Deoblique the functional scans during head motion correction preprocessing.

--despike

Despike the functional scans during head motion correction preprocessing.

--start-idx

DEPRECATED Initial volume in functional timeseries that should be considered for preprocessing.

--stop-idx

DEPRECATED Final volume in functional timeseries that should be considered for preprocessing.

Running mriqc on HPC clusters

Singularity containers

Requesting resources

We have profiled cores and memory usages with the resource profiler tool of nipype.

An MRIQC run of one subject (from the ABIDE) dataset, containing only one run, one BOLD task (resting-state) yielded the following report:

Using the MultiProc plugin of nipype with nprocs=10, the workflow nodes run across the available processors for 41.68 minutes. A memory peak of 8GB is reached by the end of the runtime, when the plotting nodes are fired up.

We also profiled MRIQC on a dataset with 8 tasks (one run per task), on ds030 of OpenfMRI:

Again, we used n_procs=10. The software run for roughly about the same time (47.11 min). Most of the run time, memory usage keeps around a maximum of 10GB. Since we saw a memory consumption of 1-2GB during the the 1-task example, a rule of thumb may be that each task takes around 1GB of memory.

About the NiPreps framework licensing

Please check https://www.nipreps.org/community/licensing/ for detailed information on the criteria we use to license MRIQC and other projects of the framework.

License information

Copyright (c) 2021, the NiPreps Developers.

As of the 21.0.x pre-release and release series, MRIQC is licensed under the Apache License, Version 2.0 (the “License”); you may not use this file except in compliance with the License. You may obtain a copy of the License at http://www.apache.org/licenses/LICENSE-2.0

Unless required by applicable law or agreed to in writing, software distributed under the License is distributed on an “AS IS” BASIS, WITHOUT WARRANTIES OR CONDITIONS OF ANY KIND, either express or implied. See the License for the specific language governing permissions and limitations under the License.
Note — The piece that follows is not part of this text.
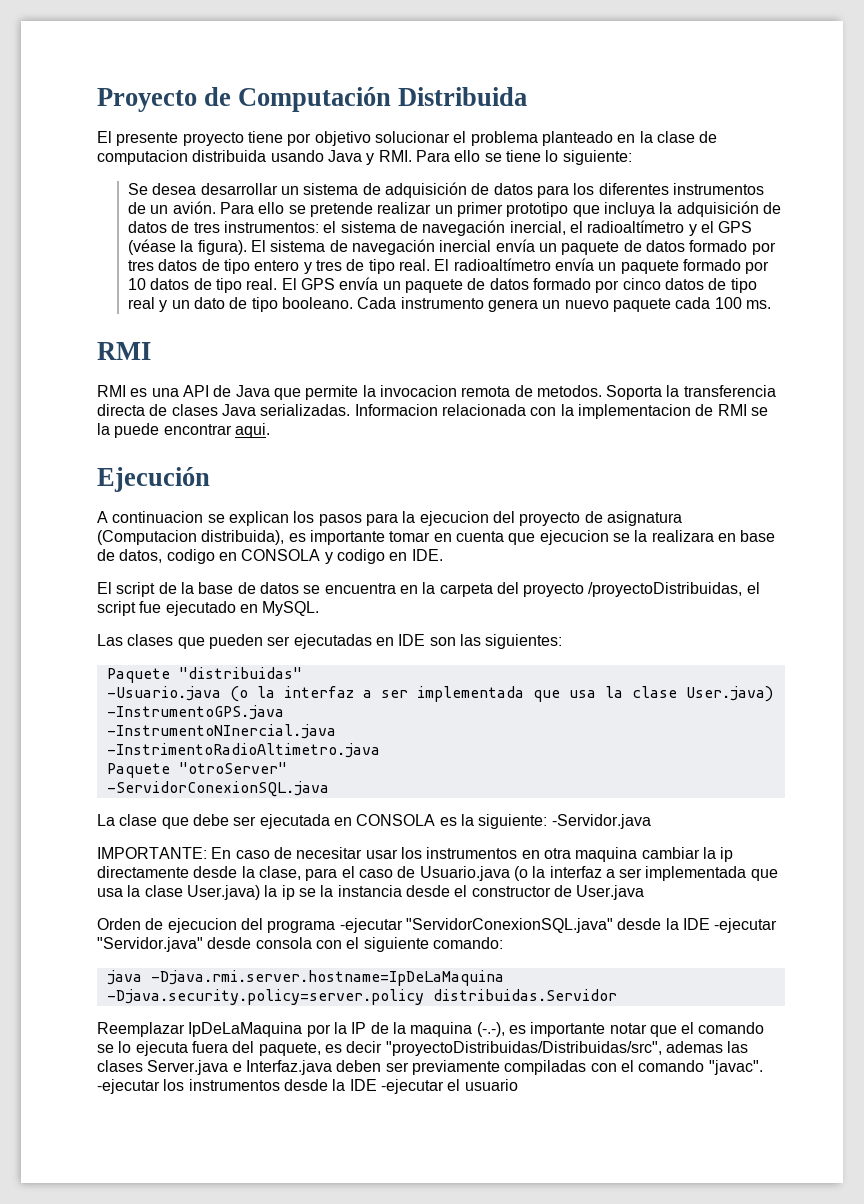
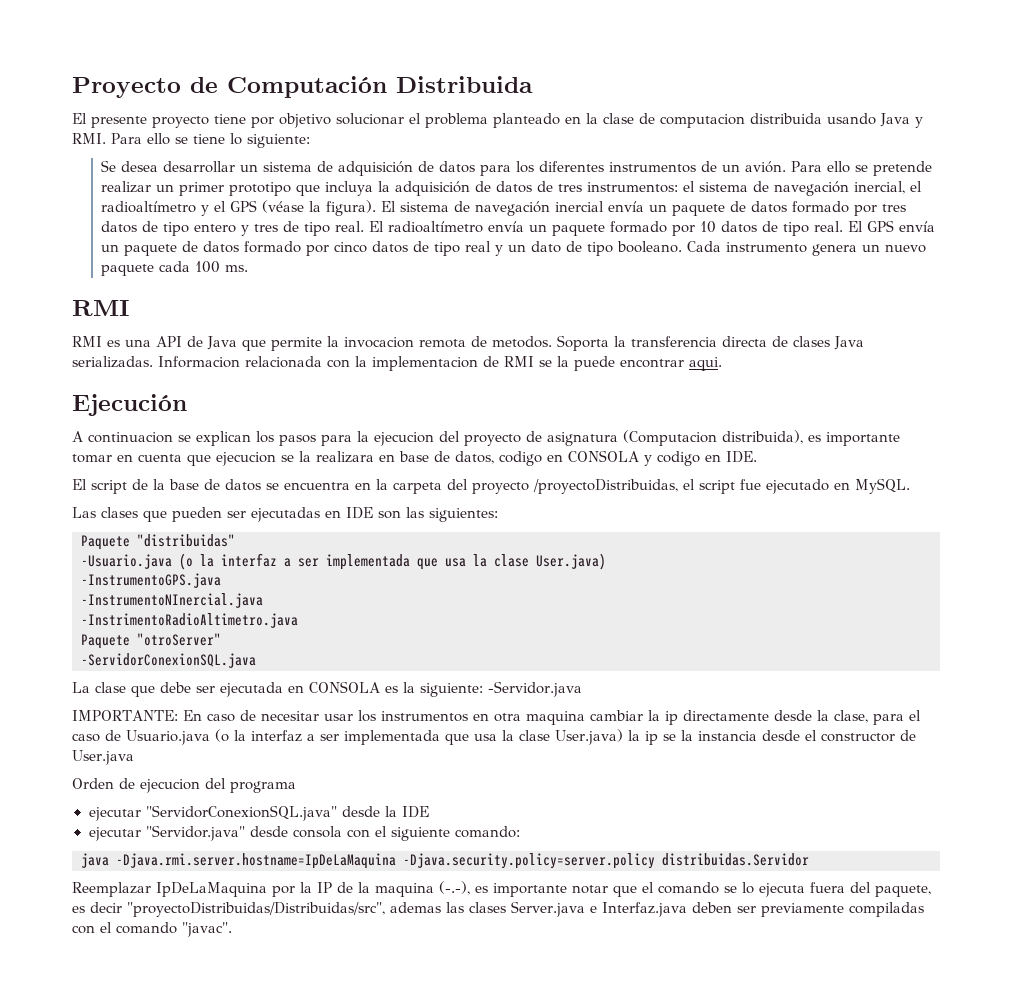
[339,918,403,933] -ejecutar -> [88,807,141,821] // ejecutar
[714,918,778,933] -ejecutar -> [88,827,141,841] // ejecutar
[97,1079,518,1094] -ejecutar los instrumentos desde la IDE -ejecutar el usuario -> (232, 929) none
Copyright (c) 2015-2021, the MRIQC developers and the CRN. All rights reserved.

MRIQC 0.16.x series and earlier are licensed under the BSD 3-clause license. You may obtain a copy of the License at https://opensource.org/licenses/BSD-3-Clause

All trademarks referenced herein are property of their respective holders.

Notice

MRIQC Copyright 2021 The NiPreps Developers.

This product includes software developed by the NiPreps Community (https://nipreps.org/).

Portions of this software were developed at the Department of Psychology at Stanford University, Stanford, CA, US.

This software contains code ultimately derived from the PCP Quality Assessment Protocol (QAP; http://preprocessed-connectomes-project.github.io/quality-assessment-protocol) by C. Craddock, S. Giavasis, D. Clark, Z. Shezhad, and J. Pellman.

This software is also distributed as a Docker container image. The bootstraping file for the image (“Dockerfile”) is licensed under the MIT License.